■ RECORDS SHOWN:
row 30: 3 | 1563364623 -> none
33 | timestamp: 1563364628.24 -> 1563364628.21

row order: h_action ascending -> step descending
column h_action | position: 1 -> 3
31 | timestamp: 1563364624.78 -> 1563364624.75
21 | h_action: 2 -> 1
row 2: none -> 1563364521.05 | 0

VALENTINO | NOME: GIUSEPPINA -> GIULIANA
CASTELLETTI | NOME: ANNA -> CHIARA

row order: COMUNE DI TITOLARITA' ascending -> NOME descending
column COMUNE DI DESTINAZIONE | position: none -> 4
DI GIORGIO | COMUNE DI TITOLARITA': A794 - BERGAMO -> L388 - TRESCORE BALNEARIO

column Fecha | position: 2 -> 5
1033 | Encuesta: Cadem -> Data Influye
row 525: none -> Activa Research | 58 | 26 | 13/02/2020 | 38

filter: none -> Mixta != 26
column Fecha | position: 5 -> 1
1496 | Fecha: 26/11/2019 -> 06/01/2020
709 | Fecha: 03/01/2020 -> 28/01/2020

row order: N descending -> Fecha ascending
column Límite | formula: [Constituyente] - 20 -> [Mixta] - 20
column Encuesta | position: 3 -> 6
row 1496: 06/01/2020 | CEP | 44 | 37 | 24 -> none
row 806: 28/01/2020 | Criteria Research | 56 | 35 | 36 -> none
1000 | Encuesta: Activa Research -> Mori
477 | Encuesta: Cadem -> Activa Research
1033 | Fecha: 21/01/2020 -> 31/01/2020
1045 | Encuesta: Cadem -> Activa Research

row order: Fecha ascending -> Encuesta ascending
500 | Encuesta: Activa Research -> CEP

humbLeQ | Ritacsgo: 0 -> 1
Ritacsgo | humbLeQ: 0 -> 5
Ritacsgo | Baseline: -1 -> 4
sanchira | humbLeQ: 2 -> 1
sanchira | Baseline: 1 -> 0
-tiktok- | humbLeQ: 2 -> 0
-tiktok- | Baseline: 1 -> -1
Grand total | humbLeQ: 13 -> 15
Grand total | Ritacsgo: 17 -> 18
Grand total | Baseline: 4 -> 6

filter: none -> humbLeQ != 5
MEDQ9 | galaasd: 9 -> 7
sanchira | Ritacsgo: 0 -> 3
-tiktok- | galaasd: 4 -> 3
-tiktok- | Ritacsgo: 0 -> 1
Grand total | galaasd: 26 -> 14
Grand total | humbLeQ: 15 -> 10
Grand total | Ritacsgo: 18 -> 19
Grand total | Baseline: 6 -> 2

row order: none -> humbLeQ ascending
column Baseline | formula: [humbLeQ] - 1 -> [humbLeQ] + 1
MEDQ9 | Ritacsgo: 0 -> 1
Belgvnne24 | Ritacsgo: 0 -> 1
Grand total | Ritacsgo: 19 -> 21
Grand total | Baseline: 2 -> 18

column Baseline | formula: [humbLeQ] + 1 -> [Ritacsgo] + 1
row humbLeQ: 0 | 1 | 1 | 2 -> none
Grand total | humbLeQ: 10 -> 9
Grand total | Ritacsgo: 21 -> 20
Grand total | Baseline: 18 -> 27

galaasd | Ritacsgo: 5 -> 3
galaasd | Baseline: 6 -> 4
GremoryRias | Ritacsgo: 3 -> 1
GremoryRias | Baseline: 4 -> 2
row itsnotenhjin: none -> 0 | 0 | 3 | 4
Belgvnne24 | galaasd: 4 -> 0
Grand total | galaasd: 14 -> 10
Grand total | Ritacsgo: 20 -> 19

■ TASK TO CARRY OUT: In the listing above, show every line with the word "tiktok".

■ THE ANSWER:
-tiktok- | humbLeQ: 2 -> 0
-tiktok- | Baseline: 1 -> -1
-tiktok- | galaasd: 4 -> 3
-tiktok- | Ritacsgo: 0 -> 1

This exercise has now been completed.